Dr Keith McKenna was part of a research team which discovered that the catalytic activity of nanoporous gold (NPG) originates from high concentrations of surface defects present within its complex three-dimensional structure.

The research, which is published online in Nature Materials, has the potential to assist in the development of more efficient and durable catalytic converters and fuel cells because nanoporous gold is a catalytic agent for oxidising carbon monoxide.

Bulk gold -- the sort used in watches and jewellery -- is inert but nanoporous gold possesses high catalytic activity towards oxidation reactions. The research team, which also included scientists from Japan, China and the USA, discovered, that this activity can be identified with surface defects found within its complex nanoporous structure. While nanoporous gold exhibits comparable activity to nanoparticulate gold, it is considerably more stable making it attractive for the development of catalysts with high performance and long lifetimes.

They created NPG by immersing an alloy of gold and silver in a chemical solution which removed the latter metal to create a porous atomic structure. Then, using transmission electron microscopy, they were able to detect evidence that the surface defects on the NPG were active sites for catalysis and the residual silver made them substantially more stable.
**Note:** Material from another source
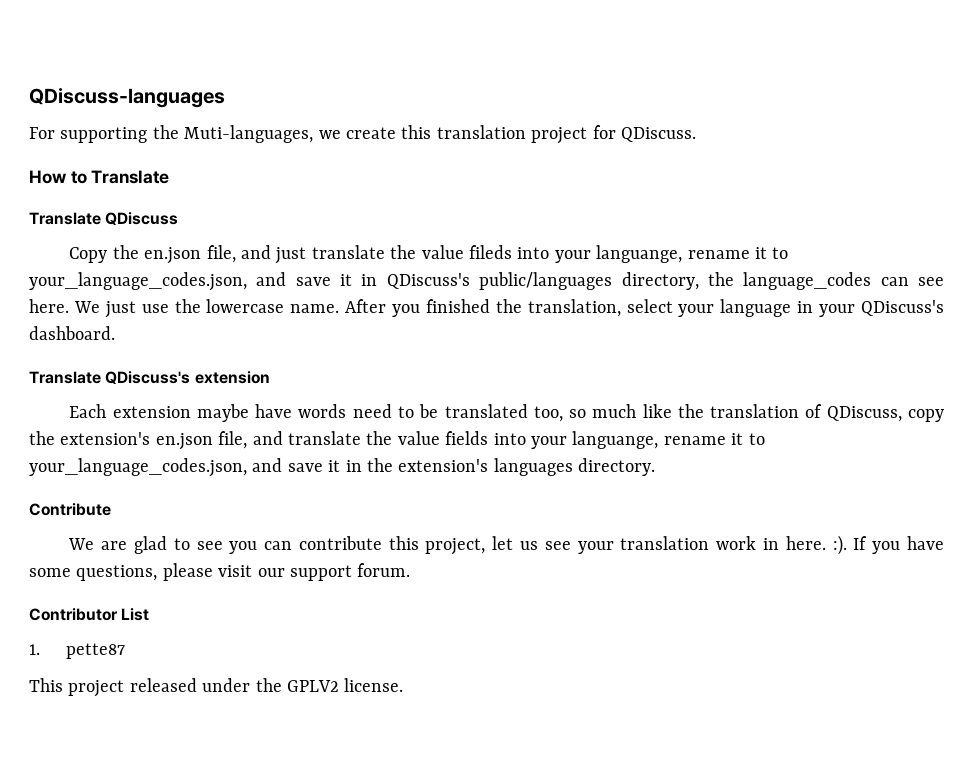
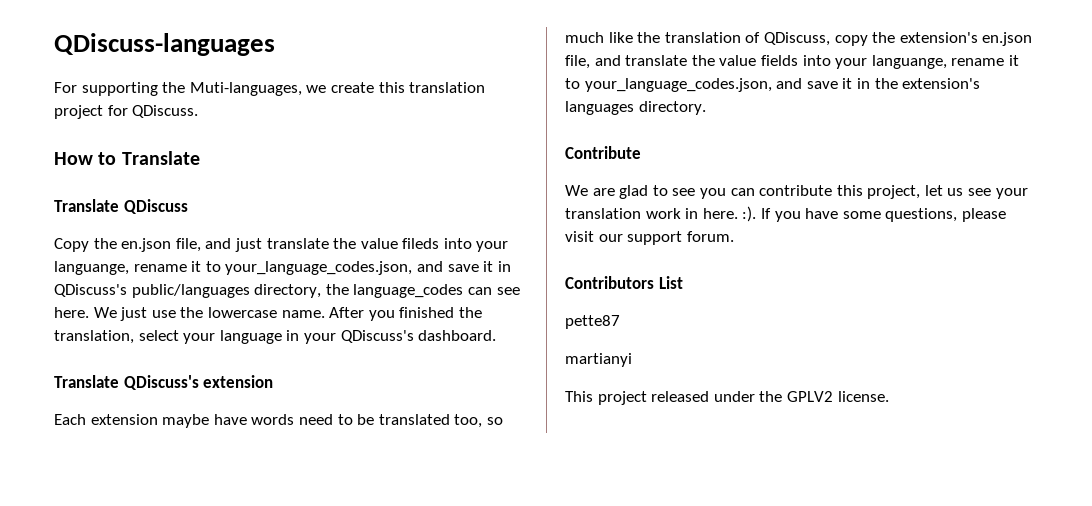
[29,608,118,621] Contributor -> [565,276,654,289] Contributors
[29,644,40,655] 1. -> (683, 282) none
(125, 651) none -> [565,353,632,367] // martianyi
Dr McKenna, of the Department of Physics at the University of York, said: "Unlike gold nanoparticles, dealloyed NPG is unsupported so we are able to monitor its catalytic activity more accurately. We found that there are many surface defects present within the complex structure of NPG which are responsible for the high catalytic activity.

"This work has given us a greater understanding of the catalytic mechanisms of NPG which will, in turn, shed light on the mechanisms of gold catalysis more broadly."

The research also involved the WPI Advanced Institute for Materials Research, Tohoku University, Japan; Ectopia Science Institute, Nagoya University, Japan; Department of Materials Science and Engineering, Johns Hopkins University, USA, and School of Materials Science and Engineering, Shanghai Jiao Tong University, China.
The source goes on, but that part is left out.